Particular attention should be made to the issue of dose nonuniformity when applying the model to larger scale collections of cells, such as in tumors or normal organs. The relative short range of α particles means that any nonuniformity of uptake will most likely result in nonuniformity of absorbed dose. Just as a single absorbed dose value may not well represent the complexity of the absorbed dose distribution or the biological response, the single RBE2(α/β) value may not be sufficient. In the case of tumors, the equivalent uniform dose (42) has shown promise as a single value more representative of biological response (43, 44), but a more diverse representation such as a dose-volume histogram with associated RBE2(α/β) values may still present a clearer picture. In the case of normal organs, as previously mentioned, the MIRD Committee has recommended micro- or small-scale dosimetry (6), and models exist where absorbed dose values are calculated for different compartments corresponding to different cell types or spatial distributions (8, 9) (e.g., proximal tubules and glomeruli for the kidney) to which RBE2(α/β) values may be attributed.

On a similar note, for protracted therapies, such as with ²²⁵Ac, which has a 10-day half-life, additional modifications to the formalism that allow for cellular repopulation may be relevant and this has not been taken into account. However, here too, this is probably best addressed by incorporating the repopulation factor into the small-scale modeling which attributes the absorbed dose values to the cell population and only subsequently calculates the respective RBE2(α/β) values.

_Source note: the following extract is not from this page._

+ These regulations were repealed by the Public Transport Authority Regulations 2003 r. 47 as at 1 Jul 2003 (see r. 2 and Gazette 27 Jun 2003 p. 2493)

A significant practical consideration concerns the origin of the α, β and κ values necessary for the calculation of RBE2(α/β). Although there is substantial documentation regarding the radiobiological parameters in the literature, the picture is far from complete. If the radiobiological parameters are unknown, it may still be necessary to compare efficacy over a range of absorbed doses from high-LET and low-LET radiations to identify the radiobiological parameters. Concerning the conversion of RPT-derived RBE values to the RBEX(α/β) formalism, once α, β, D_RPT and G are known, as is often the case, Eq. (14) may be used to calculate, κ and in so doing, link in vivo response end points to a cell-line surviving fraction end point. In general, the proposed RBE2(α/β) does not immediately resolve any outstanding issues regarding the validity of in vitro vs. in vivo radiobiological parameter values, however, by reducing the RBE to a single dose-independent quantity, the formalism does eliminate one of the confounding factors. Consequently, this will better enable the identification of potential radiobiological differences between in vitro and in vivo end points.

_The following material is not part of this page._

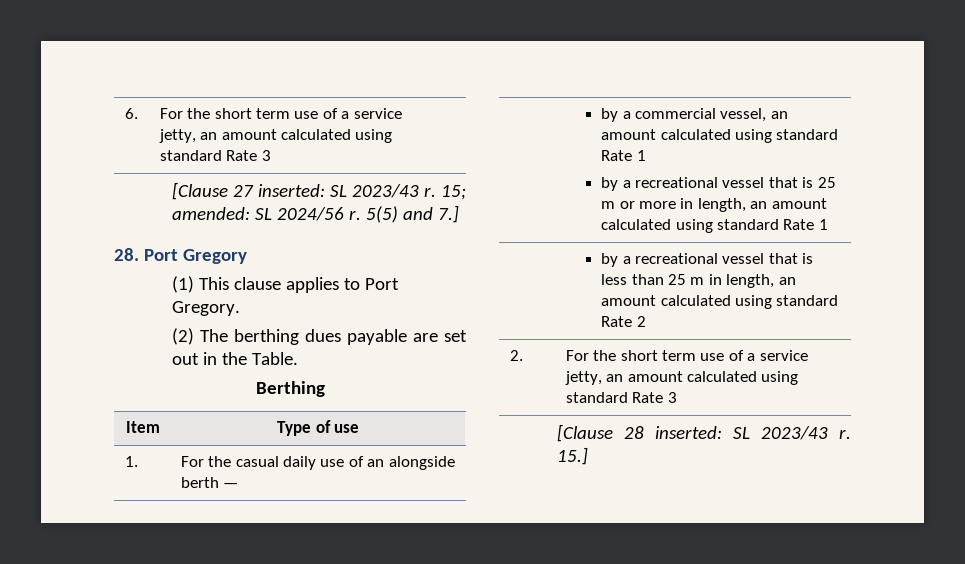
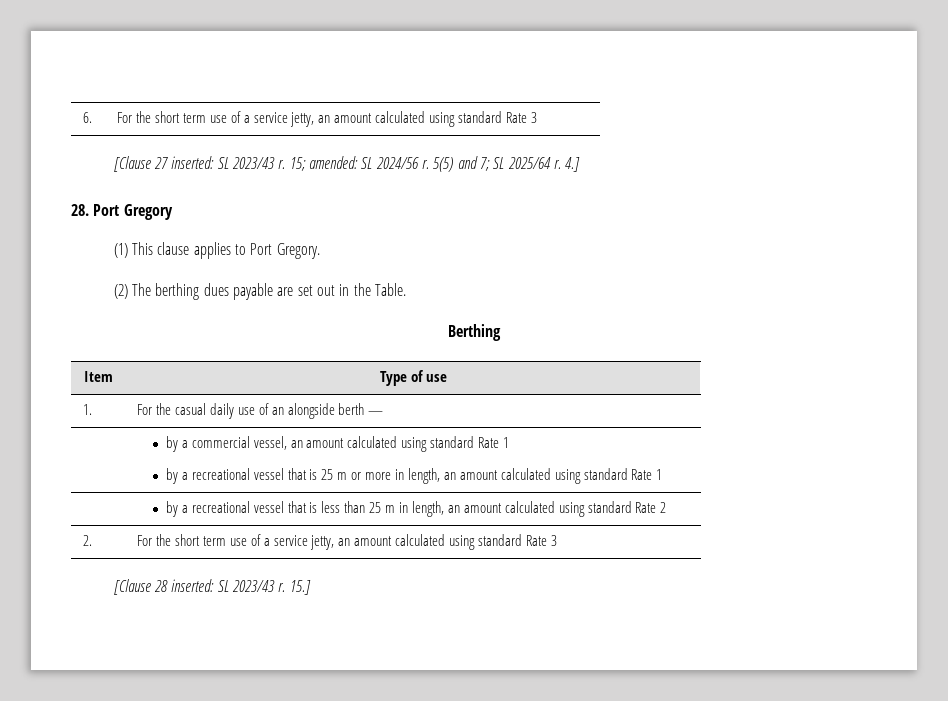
- 5(5) and 7.]
+ 5(5) and 7; SL 2025/64 r. 4.]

Finally, we have not considered the dependence of RBE2(α/β) on the energy of the α-particles emitted by the radionuclide. Because RBE depends on LET and LET depends on the α-particle energy, the RBE differs for particles emitted by different radionuclides (45). A number of possibilities can account for this dependence, for example: (1) RBE2(α/β) is determined experimentally as a function of initial α-particle energy over the range of energies emitted by the various α emitters (~2–10 MeV) (45) or (2) a more theoretical microdosimetric approach where RBE2(α/β) takes into account the changes in LET as the α-particles traverse the cell population.

CONCLUSIONS

Consistent with the ICRU framework for bioeffect modeling with EQD2(α/β), the α-particle relative biological effectiveness RBE2(α/β) is defined as the ratio of the two linear coefficients that characterize the α-particle absorbed dose-response curve and the low-LET megavoltage photon 2 Gy fraction equieffective dose-response curve. RBE2(α/β) thus defined, is independent of absorbed dose and provides a more logical formalism than the conventional absorbed dose-dependent definition of RBE. Moreover, RBE2(α/β) provides a much needed foundation for the ongoing development of an α-particle bioeffect modeling paradigm as well as for rational (i.e., safe and effective) dosimetrically-based combination therapies.